• [Directions for this task]:
Copy out the data below from the line containing "Newcastle United | Avg Goals Against/Game: 1.32" to the line containing "column Avg Goals/Game Threshold | formula: none", both lines included, with all images left out.

• [Data in this exercise]:
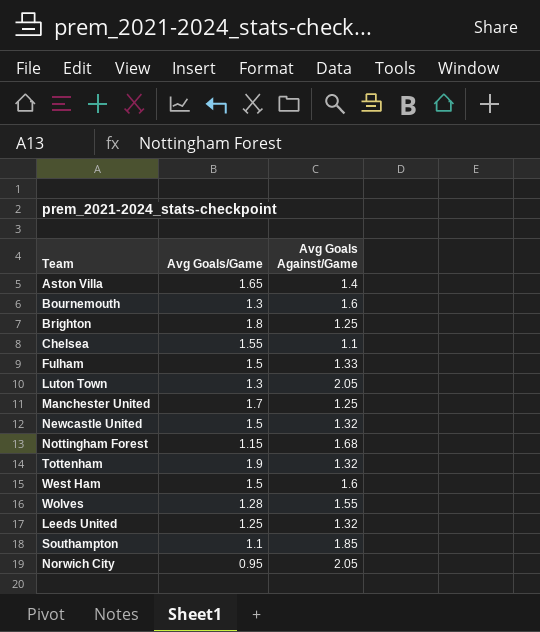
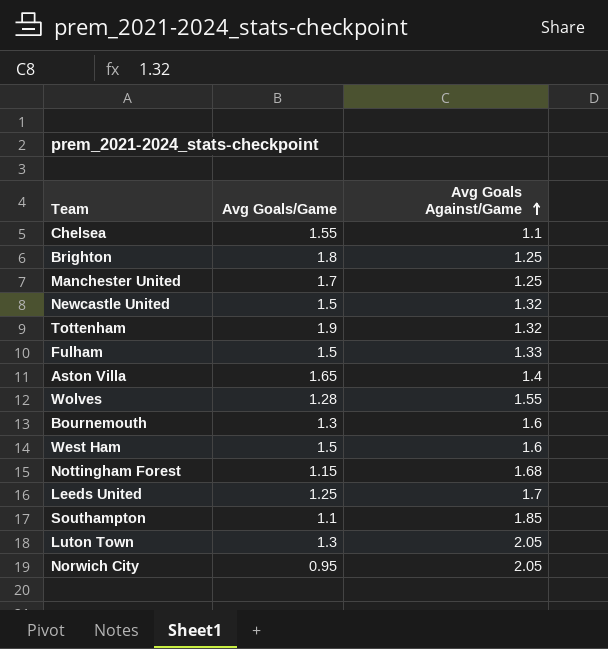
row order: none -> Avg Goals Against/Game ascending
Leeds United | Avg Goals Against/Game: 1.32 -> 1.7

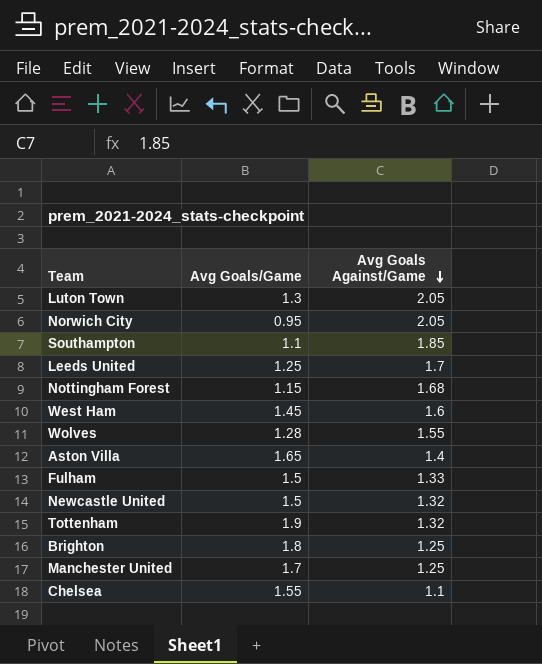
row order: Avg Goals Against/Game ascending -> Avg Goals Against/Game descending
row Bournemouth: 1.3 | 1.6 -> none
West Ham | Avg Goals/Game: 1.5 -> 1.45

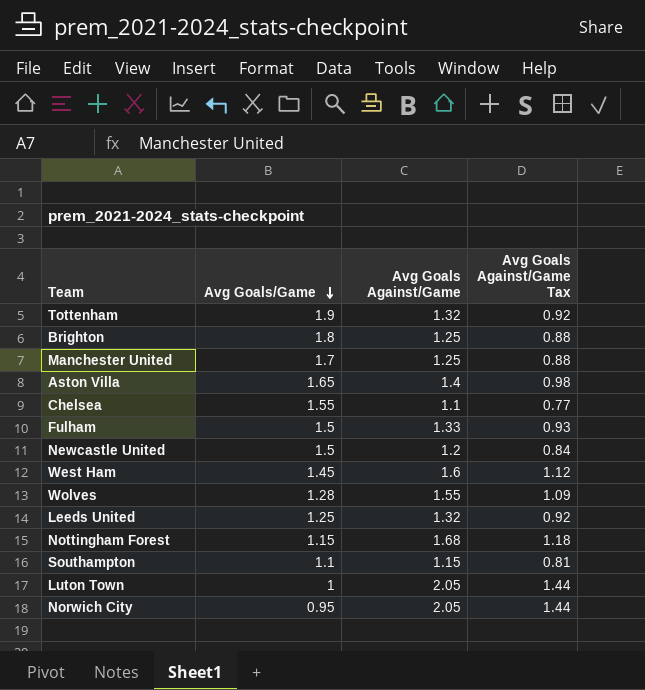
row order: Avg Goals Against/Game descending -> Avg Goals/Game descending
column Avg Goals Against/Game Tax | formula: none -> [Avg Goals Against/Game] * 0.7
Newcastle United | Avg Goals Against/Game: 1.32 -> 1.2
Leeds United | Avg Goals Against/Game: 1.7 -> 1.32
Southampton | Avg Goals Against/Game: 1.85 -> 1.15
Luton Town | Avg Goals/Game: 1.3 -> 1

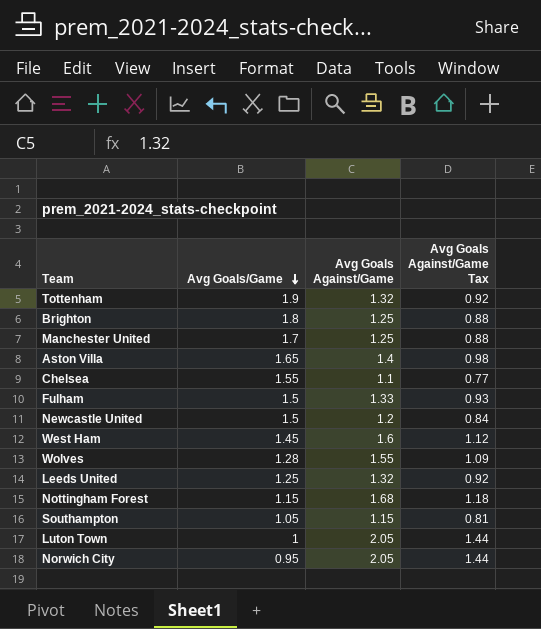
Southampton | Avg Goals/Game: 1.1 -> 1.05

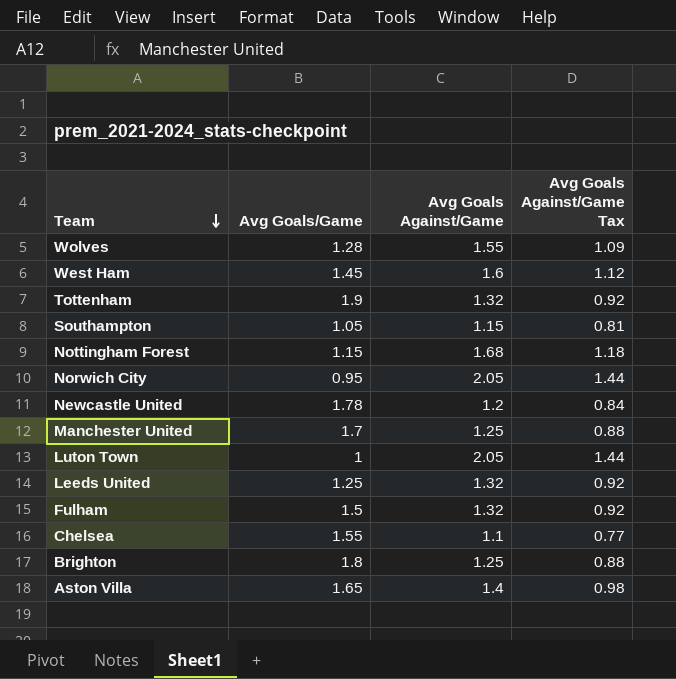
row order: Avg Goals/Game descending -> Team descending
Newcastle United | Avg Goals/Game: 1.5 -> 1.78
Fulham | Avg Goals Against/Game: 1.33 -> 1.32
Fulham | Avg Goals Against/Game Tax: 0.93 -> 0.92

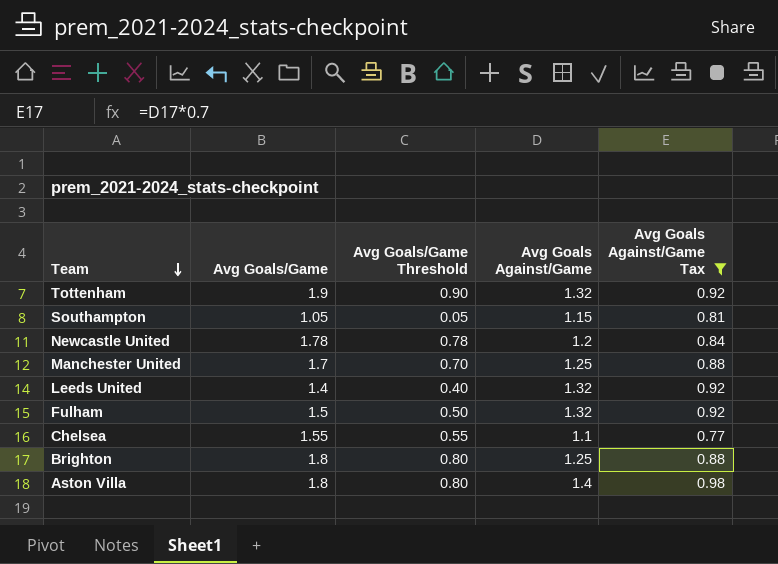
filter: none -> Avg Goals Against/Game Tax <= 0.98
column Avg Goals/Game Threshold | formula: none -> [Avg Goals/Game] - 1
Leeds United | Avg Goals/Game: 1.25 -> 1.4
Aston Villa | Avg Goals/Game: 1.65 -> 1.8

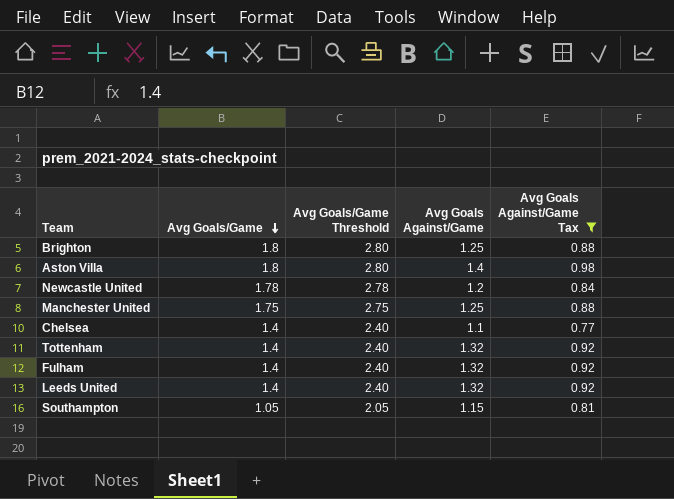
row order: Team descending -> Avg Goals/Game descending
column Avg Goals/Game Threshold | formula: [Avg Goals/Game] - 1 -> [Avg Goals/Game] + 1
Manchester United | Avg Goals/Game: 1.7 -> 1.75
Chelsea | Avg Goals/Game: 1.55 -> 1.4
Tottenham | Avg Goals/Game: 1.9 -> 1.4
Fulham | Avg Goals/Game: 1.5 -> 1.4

• [Output of the task]:
Newcastle United | Avg Goals Against/Game: 1.32 -> 1.2
Leeds United | Avg Goals Against/Game: 1.7 -> 1.32
Southampton | Avg Goals Against/Game: 1.85 -> 1.15
Luton Town | Avg Goals/Game: 1.3 -> 1

Southampton | Avg Goals/Game: 1.1 -> 1.05

row order: Avg Goals/Game descending -> Team descending
Newcastle United | Avg Goals/Game: 1.5 -> 1.78
Fulham | Avg Goals Against/Game: 1.33 -> 1.32
Fulham | Avg Goals Against/Game Tax: 0.93 -> 0.92

filter: none -> Avg Goals Against/Game Tax <= 0.98
column Avg Goals/Game Threshold | formula: none -> [Avg Goals/Game] - 1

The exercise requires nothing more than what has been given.